Des résidus de pesticides dans les fraises du Québec

Depuis quelques années, les producteurs de fraises du Québec tentent de se distancier d’une liste américaine qui place la fraise parmi les fruits et légumes les plus contaminés par des résidus de pesticides. Or, la majorité des échantillons de fraises du Québec analysés par le ministère de l’Agriculture des Pêcheries et de l’Alimentation au cours des dernières années contiennent eux aussi des résidus de pesticides.
On savait que les fraises cultivées aux États-Unis, que l’on retrouve à l’épicerie, contiennent pour la plupart des traces de pesticides. Le palmarès américain des « douze salopards », qui répertorie la liste des 12 fruits et légumes qui contiennent le plus de résidus de pesticides, place régulièrement le petit fruit rouge en première place.
Mais qu’en est-il au Québec? Pendant longtemps, le MAPAQ a refusé de rendre public son rapport sur la présence de pesticides dans les fruits et les légumes.
À tel point que le vérificateur général du Québec déplorait, en 2016, le fait que les citoyens n’ont pas accès à toute l’information pertinente
quand vient le temps de faire le suivi de la présence de pesticides dans les aliments
.
Le MAPAQ semble avoir entendu la critique et nous a finalement donné accès à une base de données partielle rapportant les résultats de tests effectués sur des échantillons de fraises entre 2007 et 2016.
Ces informations révèlent que 81 % des échantillons de fraises analysés contenaient les résidus d’au moins un pesticide; du lot, 17 % contenaient plus de cinq pesticides différents. Sur l’ensemble des résidus de pesticides retrouvés sur les fraises, 14 sont des cancérigènes possibles ou probables, dont le captane et le tétraconazole (deux fongicides) et le bifenthrine (un insecticide). Sur les 211 échantillons analysés, dans un seul cas, soit 0,47 %, la limite maximale de résidus de pesticides fixée par Santé Canada a été dépassée.
Onil Samuel, conseiller scientifique à l’Institut national de santé publique du Québec, s’interroge sur la façon de procéder du MAPAQ. Pourquoi avoir arrêté le compte à cinq résidus? Pourrait-on avoir la base de données dans son entièreté? On ne sait pas combien de fois ces produits individuels ont été mesurés au-delà des valeurs maximales permises.
Sur le fait qu’un seul échantillon sur 211 dépassait la limite maximale de résidus, M. Samuel n’y voit rien de réconfortant.
Même si on respecte les niveaux de risque, certains produits ont des effets toxiques potentiels. Une dizaine [d’entre eux] sont des cancérigènes possibles ou probables et qui ont, par exemple, des effets endocriniens.
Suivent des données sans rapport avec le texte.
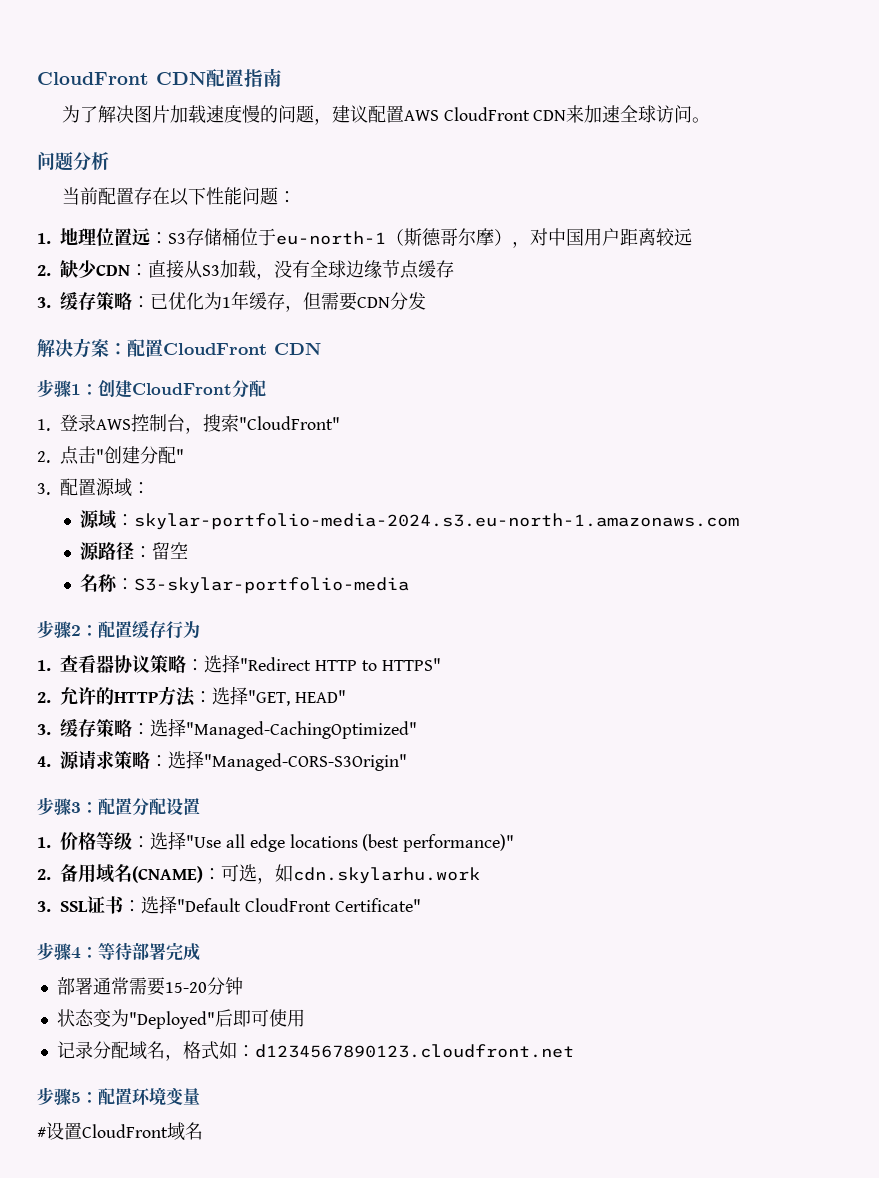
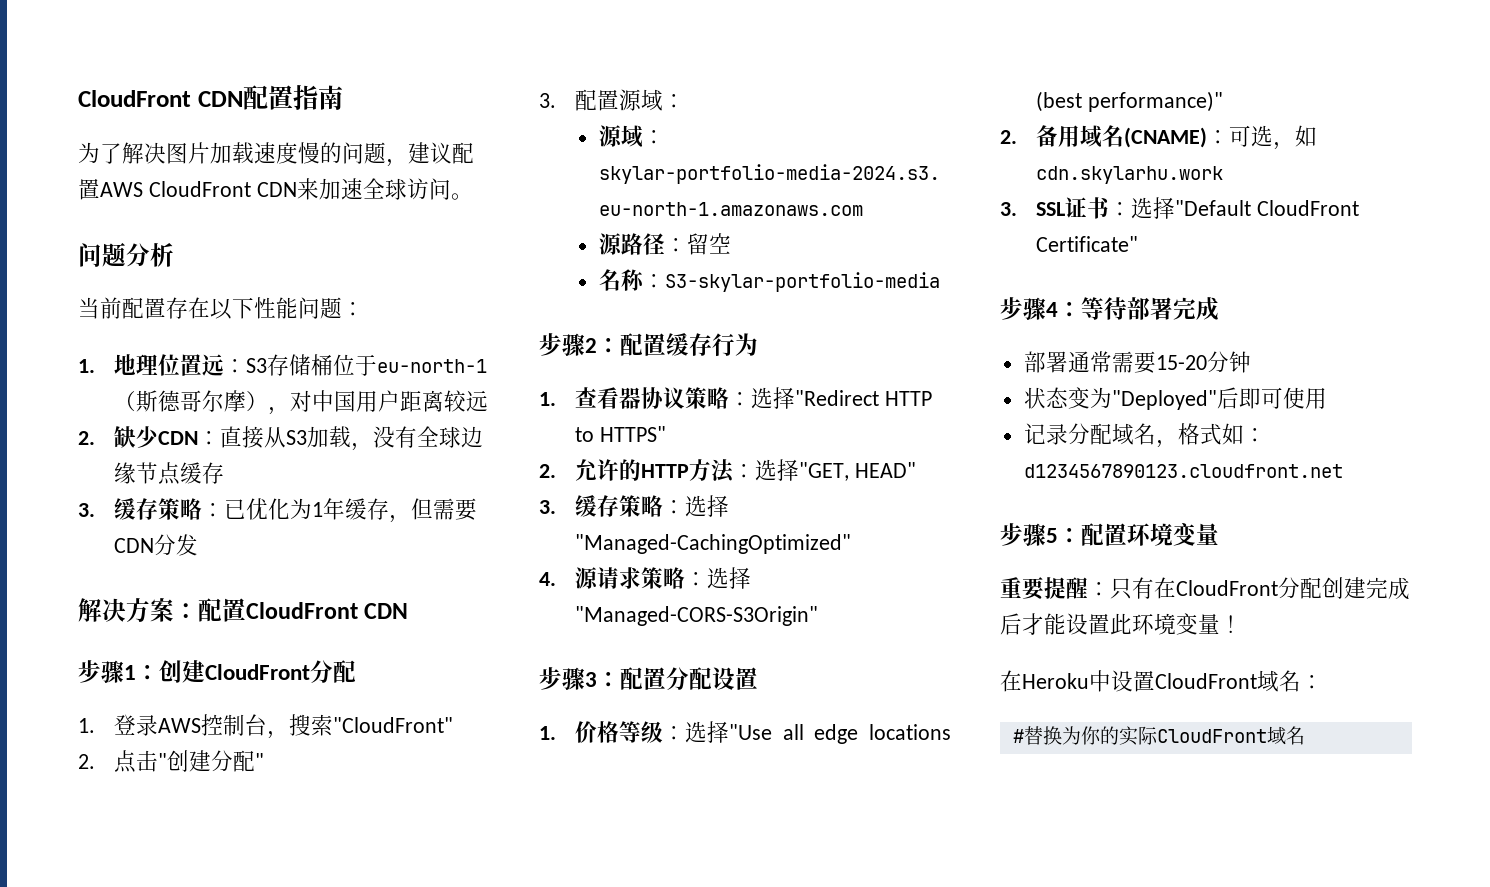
- #设置CloudFront域名
+ 重要提醒：只有在CloudFront分配创建完成后才能设置此环境变量！
+ 在Heroku中设置CloudFront域名：
+ #替换为你的实际CloudFront域名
L’Association des producteurs de fraises et framboises du Québec défend les pratiques de ses membres. Elle soutient que les aliments ne présentent aucun risque pour la santé, car les limites maximales de résidus de pesticides sont fixées par Santé Canada. Des traces de pesticides certes, mais à des doses extrêmement faibles, qui sont de 100 à 3000 fois inférieures à la dose qu’une personne peut ingérer sans nuire à sa santé.
Des études non indépendantes
Maryse Bouchard, professeure au Département de santé environnementale de l’Université de Montréal et santé au travail CHU Sainte-Justine, voit la chose autrement. On sait que les études sur lesquelles l’Agence de réglementation de la lutte antiparasitaire de Santé Canada se base pour fixer les limites maximales de résidus de pesticides sont en vaste majorité issues de l’industrie. C’est un manque d’indépendance qui n’est pas souhaitable. Il y a un biais potentiel puisqu’il y a toutes sortes de façons de faire des études. Certains choix méthodologiques peuvent faire en sorte qu’on ne va pas observer certains effets qu’on trouverait autrement.
L’autre source d’inquiétude, selon la chercheuse, c’est l’effet cocktail. Les limites maximales de résidus fixées par Santé Canada sont déterminées pour chaque pesticide pris isolément.
La communauté scientifique peinait jusqu’à tout récemment à évaluer l’effet combiné de l’ingestion de plusieurs résidus de pesticides présents sur un même aliment. Maryse Bouchard nous a fait part d’une récente étude qui semble toutefois indiquer l’apparition de complications comme « une condition pré-diabétique, une prise de poids et des problèmes hépatiques ».
En manger, mais bien les laver
Quoi qu’il en soit, les scientifiques s’entendent pour dire qu’il faut tout de même continuer de manger des fraises pour les bienfaits nutritionnels associés à leur consommation.
Mais il faut impérativement les laver à l’eau courante pour éliminer le plus de traces de pesticides, une pratique qui fait disparaître une partie – seulement – des résidus.